The problem not emphasized in publications devoted to the technology of neural networks (Deep Learning, LLM, etc.) is that for complex applications, the task of minimizing the integral error by choosing constants is multi-extremal. Stepwise improvement leads to one of many extremums, the number of which is unknown, and which one depends on the starting set of constants (and partly on the method of stepwise improvement: some large steps can lead from the neighborhood of one minimum to the neighborhood of another). In most cases, the recommendations come down to the fact that you need to choose the initial set at random and repeat the selection/training process for several starting combinations. However, it seems more reasonable to organize the selection in two stages: in the first phase, many random combinations are tested constants, and the combination with the smallest integral error is selected, which is then improved step by step in the second phase of the process.
Another problem is that the integral estimate of the error (scalar value) may not be adequate for the essence of the problem; two different sets of constants with the same value of the integral error will produce the most sensitive errors in different situations. Which option is preferable should be clarified using additional considerations.

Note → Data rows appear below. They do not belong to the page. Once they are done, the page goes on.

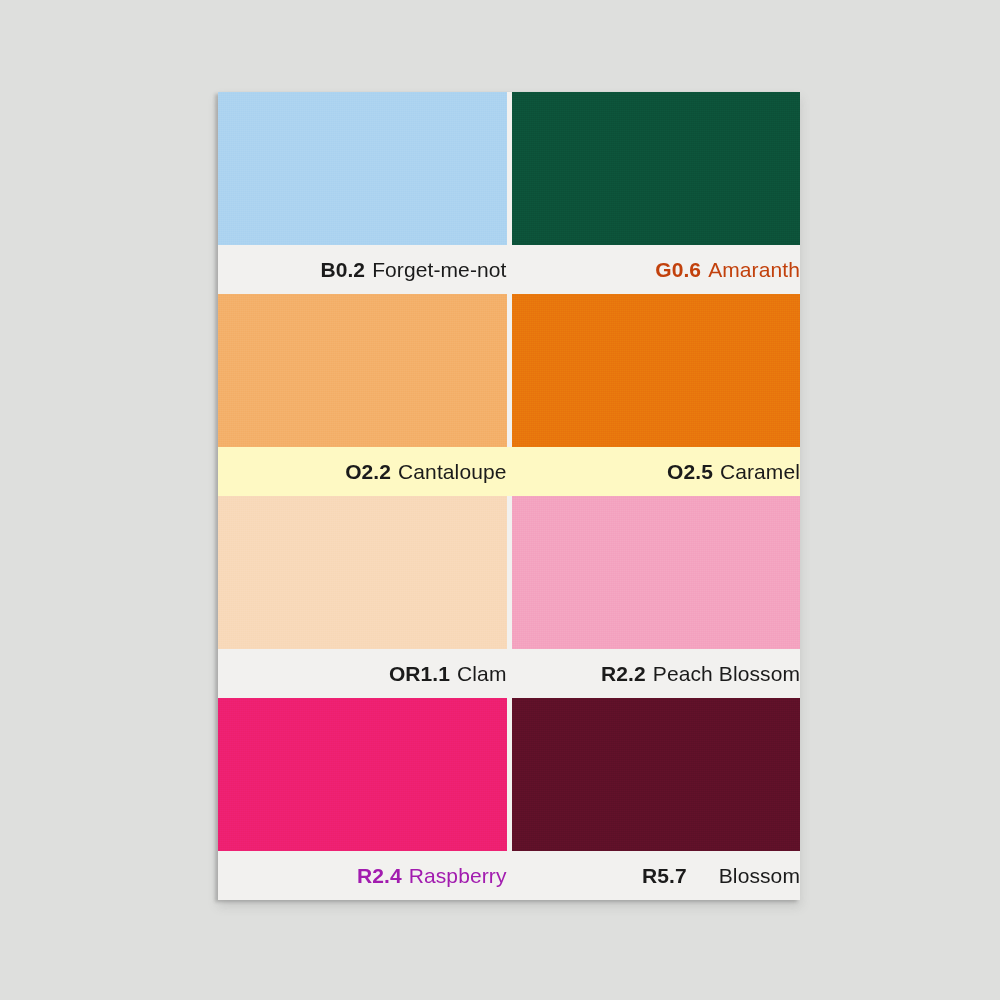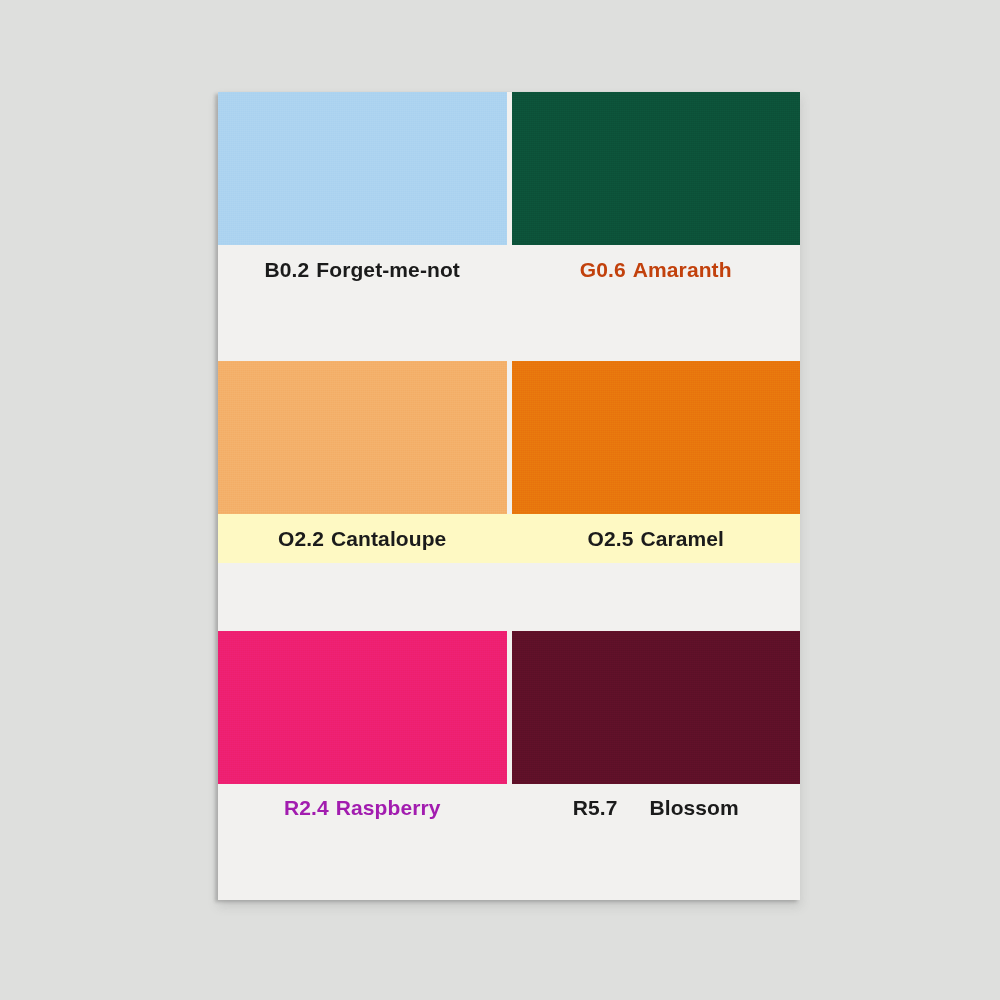--- a/index.html
+++ b/index.html
@@ -70,36 +70,36 @@
     display: flex;
     flex: 0 0 49px;
     height: 49px;
     background: #f2f1ef;
     align-items: center;
   }
 
   .label-cell {
     flex: 1 1 0;
     display: flex;
-    justify-content: center;
+    justify-content: flex-end;
     align-items: center;
     gap: 7px;
     font-size: 21px;
     color: #1b1b1b;
     letter-spacing: .1px;
     white-space: nowrap;
   }
   .label-gutter {
     flex: 0 0 5px;
   }
   .label-code {
     font-weight: 700;
   }
   .label-name {
-    font-weight: 700;
+    font-weight: 400;
   }
 </style>
 </head>
 <body style="background: rgb(222, 223, 221);">
 
 <div id="swatch-card" style="background: rgb(242, 241, 239);">
 
   <div class="swatch-row">
     <div class="row-colors" style="background: rgb(242, 241, 239);">
       <div class="color-cell" style="background-color: rgb(172, 211, 240);"></div>
@@ -131,20 +131,38 @@
         <span class="label-name">Cantaloupe</span>
       </div>
       <div class="label-gutter"></div>
       <div class="label-cell" style="color: rgb(27, 27, 27);">
         <span class="label-code">O2.5</span>
         <span class="label-name">Caramel</span>
       </div>
     </div>
   </div>
 
+  <div class="swatch-row">
+    <div class="row-colors" style="background: rgb(242, 241, 239);">
+      <div class="color-cell" style="background-color: rgb(248, 217, 185);"></div>
+      <div class="color-gutter" style="background: rgb(242, 241, 239);"></div>
+      <div class="color-cell" style="background-color: rgb(244, 163, 192);"></div>
+    </div>
+    <div class="row-labels" style="background: rgb(242, 241, 239);">
+      <div class="label-cell" style="color: rgb(27, 27, 27);">
+        <span class="label-code">OR1.1</span>
+        <span class="label-name">Clam</span>
+      </div>
+      <div class="label-gutter"></div>
+      <div class="label-cell" style="color: rgb(27, 27, 27);">
+        <span class="label-code">R2.2</span>
+        <span class="label-name">Peach Blossom</span>
+      </div>
+    </div>
+  </div>
 
   <div class="swatch-row">
     <div class="row-colors" style="background: rgb(242, 241, 239);">
       <div class="color-cell" style="background-color: rgb(238, 32, 113);"></div>
       <div class="color-gutter" style="background: rgb(242, 241, 239);"></div>
       <div class="color-cell" style="background-color: rgb(94, 16, 40);"></div>
     </div>
     <div class="row-labels" style="background: rgb(242, 241, 239);">
       <div class="label-cell" style="color: #a21caf;">
         <span class="label-code">R2.4</span>

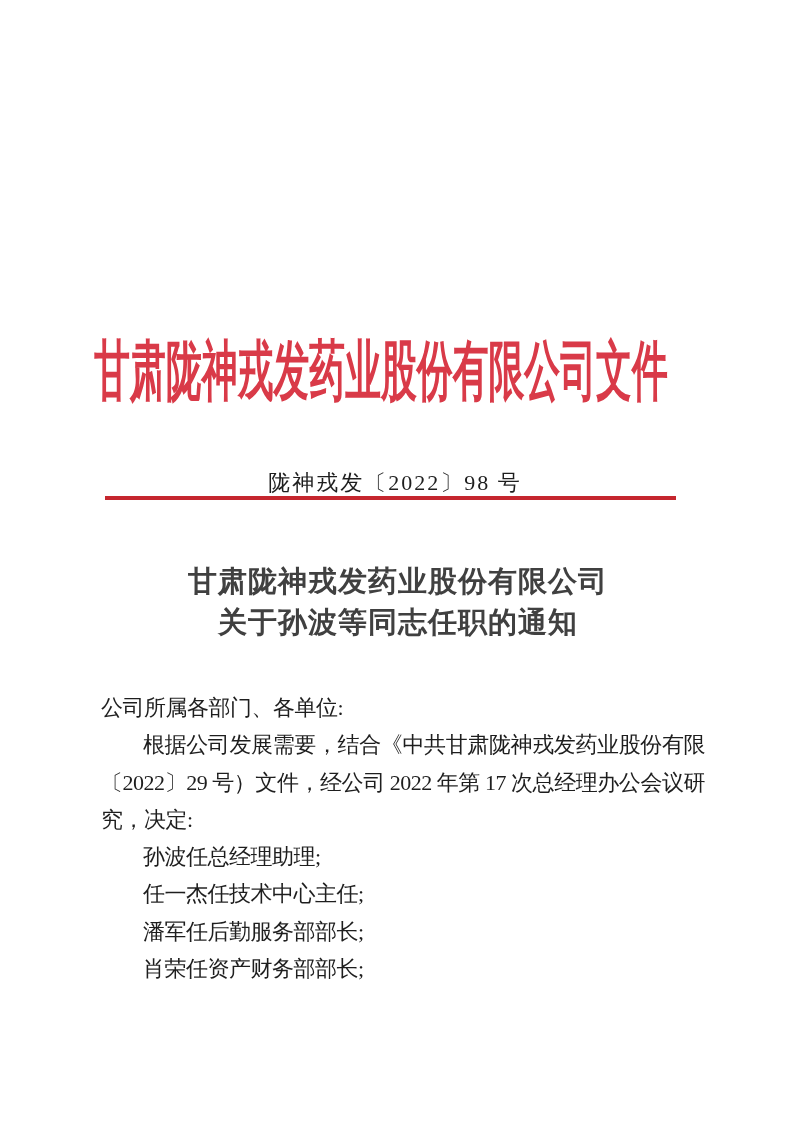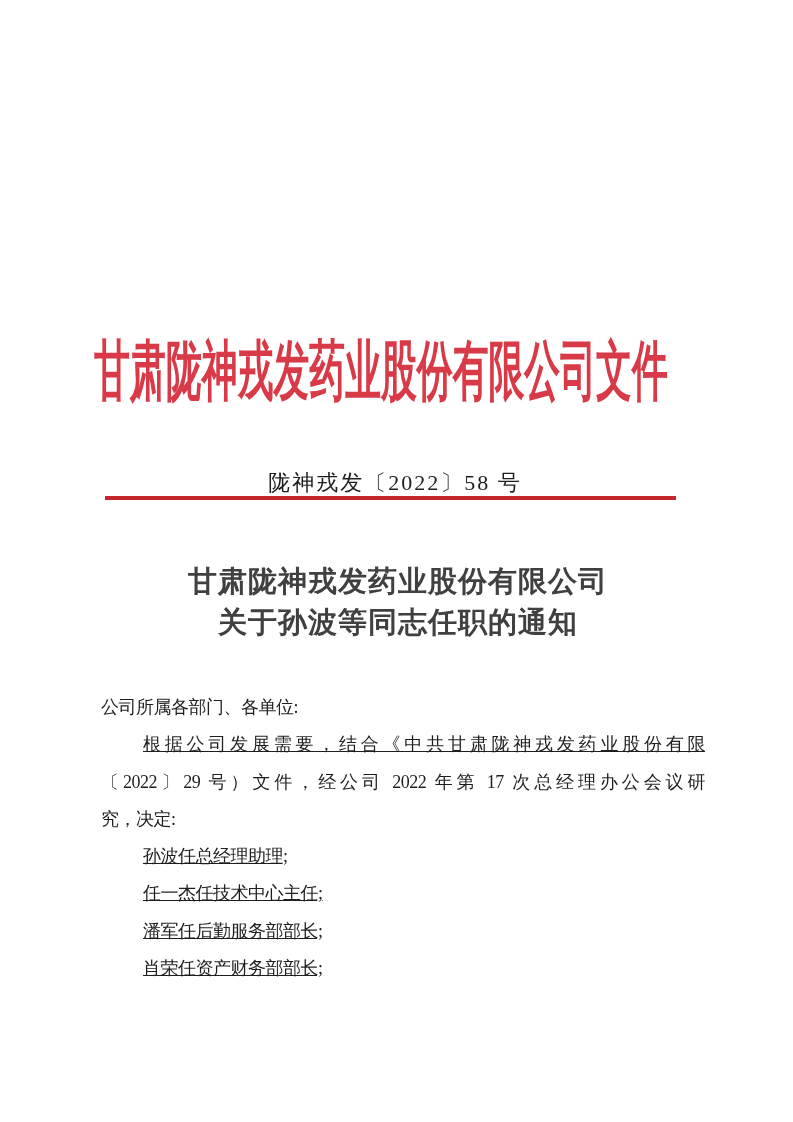--- a/index.html
+++ b/index.html
@@ -71,41 +71,41 @@
     letter-spacing: 1px;
     color: #404040;
   }
 
   
   .body-text {
     position: absolute;
     left: 101px;
     top: 645px;
     width: 604px;
-    font-size: 18px;
+    font-size: 22px;
     line-height: 37.3px;
     letter-spacing: -0.5px;
     color: var(--text-black, #1e1e1e);
   }
   .body-text .line { white-space: nowrap; }
   .body-text .line.fill {
     white-space: normal;
     text-align: justify;
     text-align-last: justify;
   }
-  .body-text .line.ind { text-indent: 42px; text-decoration: underline; }
+  .body-text .line.ind { text-indent: 42px; }
 </style>
 </head>
 <body>
 
 <div class="page">
 
   <div class="letterhead">甘肃陇神戎发药业股份有限公司文件</div>
 
-  <div class="doc-number">陇神戎发〔2022〕58 号</div>
+  <div class="doc-number">陇神戎发〔2022〕98 号</div>
 
   <div class="red-rule"></div>
 
   <div class="doc-title">
     <div>甘肃陇神戎发药业股份有限公司</div>
     <div>关于孙波等同志任职的通知</div>
   </div>
 
   <div class="body-text">
     <div class="line">公司所属各部门、各单位:</div>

Those who are interested in "playing around" with neural networks can use our straightforward implementation, which is convenient for experimentation (single C ++ header file): https://github.com/mrabchevskiy/neuro
The pictures below show the results of an unsuccessful and successful selection of the starting constant combination for the problem of neural network approximation of a Boolean function of two variables:
f(x,y) = ( x*x + y*y ) > R*R
Which is equal to 1 outside the circle of radius R and 0 inside it:
The neural network configuration, including the values of the constants, is saved in the file (and loaded from the file); in the case of a two-dimensional task, images are rendered using the cross-platform SFML package. Details are in the comments inside the code.
In conclusion, the described option for choosing constants with an unchanged function structure (which makes neural networks similar to classical approximation methods) is not the only possible approach. Alternative approaches based on function structure selection can be found in the chapter AGI: STRUCTURES DISCOVERING of this series and in speeches and publications by Arthur Franz: Experiments on the generalization of machine learning - AGI-21 Conference.